Tweeters and other terror phobics are planning an attack on the scale of the Referendum, security chiefs have warned.
Sir Reginald Homeland, chief of staff for Britain’s Desktop Security Bureau, said jeer hardies are using crude tactics such as radio phone-ins and angry letters to papers to keep their members engaged and finances flowing. Extremists are plotting to ‘take down’ the social cohesion of the country that has been so patiently and lovingly created by Progressive idealists – the current threat level is at critical. But retaliation is in hand. Sir Reg is planning a Tweet Storm and media barrage similar to the ‘Media Backlash’ that followed the Referendum.
The Referendum was almost certainly the work of an insidious group of Twitterists, according to Experts Agree, the recognised authority of non-attributable sources. A series of deadly tweets, which questioned the infallibility of Pope Jean Claude Juncker, panicked the British public into putting a cross in the wrong box. In the most shocking atrocity of all, a bus with a questionable slogan was driven into several towns and cities. The incident caused apoplexy among devotees of the EU’s zero accountability government, the Sclerocracy.
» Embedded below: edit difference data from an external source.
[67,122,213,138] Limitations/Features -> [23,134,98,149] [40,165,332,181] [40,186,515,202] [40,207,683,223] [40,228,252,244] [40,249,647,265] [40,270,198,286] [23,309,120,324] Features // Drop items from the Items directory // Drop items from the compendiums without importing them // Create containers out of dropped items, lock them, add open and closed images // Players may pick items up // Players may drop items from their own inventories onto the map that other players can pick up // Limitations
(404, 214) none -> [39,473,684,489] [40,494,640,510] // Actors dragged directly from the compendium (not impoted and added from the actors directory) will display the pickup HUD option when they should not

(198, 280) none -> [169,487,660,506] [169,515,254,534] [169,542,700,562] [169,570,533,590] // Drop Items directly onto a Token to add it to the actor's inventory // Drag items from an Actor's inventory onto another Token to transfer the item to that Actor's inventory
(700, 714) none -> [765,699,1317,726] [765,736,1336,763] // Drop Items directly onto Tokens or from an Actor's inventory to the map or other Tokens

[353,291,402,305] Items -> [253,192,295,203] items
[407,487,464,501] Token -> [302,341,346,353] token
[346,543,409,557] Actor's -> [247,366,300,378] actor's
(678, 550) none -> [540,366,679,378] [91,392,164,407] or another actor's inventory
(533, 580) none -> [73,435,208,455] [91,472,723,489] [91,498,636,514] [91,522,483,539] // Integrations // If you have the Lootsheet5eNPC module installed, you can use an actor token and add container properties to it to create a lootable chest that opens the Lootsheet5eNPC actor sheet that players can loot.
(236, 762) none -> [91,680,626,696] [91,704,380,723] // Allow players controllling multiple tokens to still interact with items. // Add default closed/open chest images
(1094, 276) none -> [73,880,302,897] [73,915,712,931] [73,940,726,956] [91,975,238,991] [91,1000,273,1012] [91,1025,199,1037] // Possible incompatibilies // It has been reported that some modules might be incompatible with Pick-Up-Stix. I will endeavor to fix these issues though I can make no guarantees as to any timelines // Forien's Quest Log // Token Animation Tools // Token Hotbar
Following the damage created by a referendum, many activists worked tirelessly to rebuild social cohesion, by telling immigrants that everyone hates them. Talk show host Jimes O’Brine dedicated entire shows to the premise that Hate Crimes are on the increase, despite the flimsy evidence. By aggressively insisting that the majority of people hate foreigners – while pretending to be shocked by the confected premise – Remainiacs worked tirelessly to restore the social fabric of the nation. ‘I don’t hate you. But everyone else does,’ the media mockney told any immigrants who hadn’t tuned out of his show yet. ‘Hug me, for I weep for the world!’
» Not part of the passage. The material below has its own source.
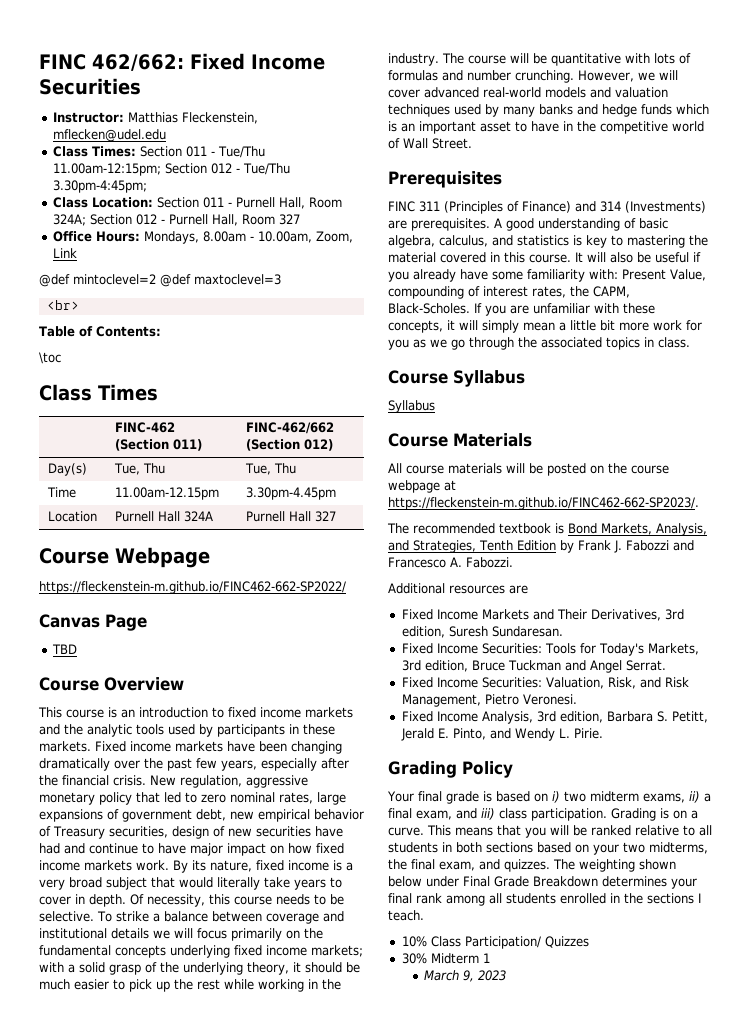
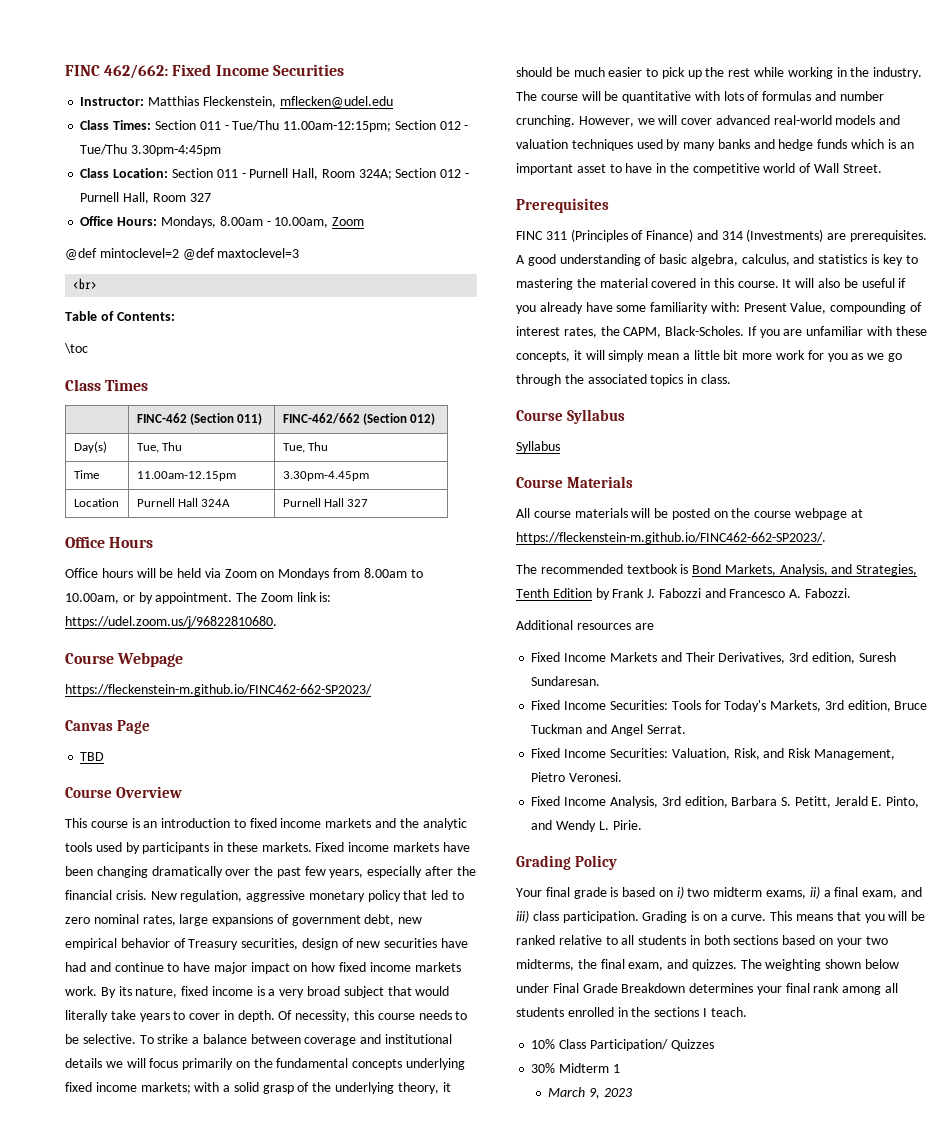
[52,180,147,193] 3.30pm-4:45pm; -> [131,145,222,156] 3.30pm-4:45pm
[315,231,353,243] [52,248,77,258] Zoom, Link -> [332,217,365,226] Zoom
(336, 516) none -> [65,536,154,548] [65,568,423,580] [65,592,332,604] [65,616,277,628] // Office Hours // Office hours will be held via Zoom on Mondays from 8.00am to 10.00am, or by appointment. The Zoom link is: https://udel.zoom.us/j/96822810680.
[39,581,346,594] https://fleckenstein-m.github.io/FINC462-662-SP2022/ -> [65,684,372,696] https://fleckenstein-m.github.io/FINC462-662-SP2023/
However subversive tweeters plan to undo this fine work. According to respected BBC sources, such as An Insider and PeopleRSaying, terror group The Alt-Writ is planning a campaign to destroy all that’s decent, wholesome and good in humanity. Their motive for this is unclear, but ‘it’s understood’ from ‘Security Sources Who Cannot Be Named’ that these people aren’t human. Using an echo-chamber research technique called Zero Tolerance of Contrary Opinions, former LibDem leader Nick Clegg has built an accurate picture of them. According to Clegg, it’s thought they probably want to bring back the British Empire, install a lizard as king and send boys up chimneys. ‘Won’t somebody think of the children?’ said Clegg, ‘but hug me first. For I care even more than Jimes O’Brine.’
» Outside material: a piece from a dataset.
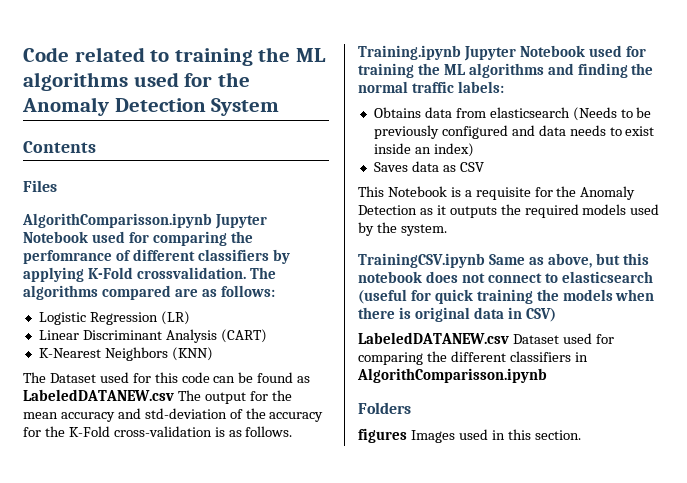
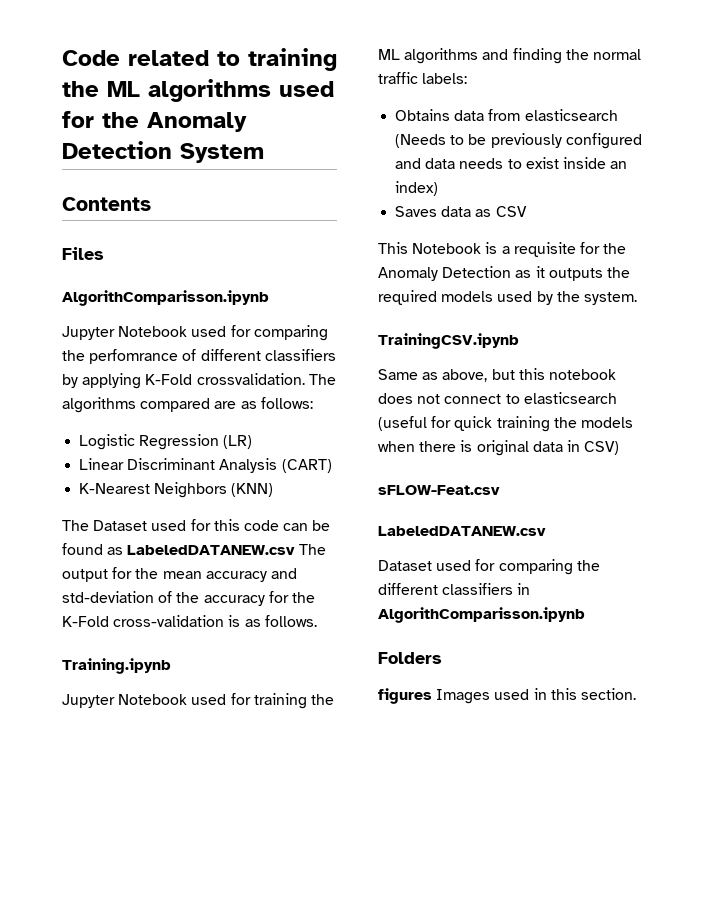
(212, 220) none -> (269, 298) //
(461, 52) none -> (171, 666) //
(485, 260) none -> (519, 341) //
[358,332,509,344] // LabeledDATANEW.csv -> [378,485,500,495] [378,526,546,536] // sFLOW-Feat.csv // LabeledDATANEW.csv //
A spokesman for Scotland Yard says the police are taking the current Twitter threat level ‘very seriously’. Detectives and undercover mavericks have been pulled off less serious investigations such as ISIS monitoring, machete confiscations and jihad watching.
‘If you are thinking of going on Twitter and registering disquiet, I have this message for you,’ said a Scotland Yard spokesperson. ‘We will find you. And several media mistrials later, we will compensate you. Unlike bombers, we take your tweets very seriously.’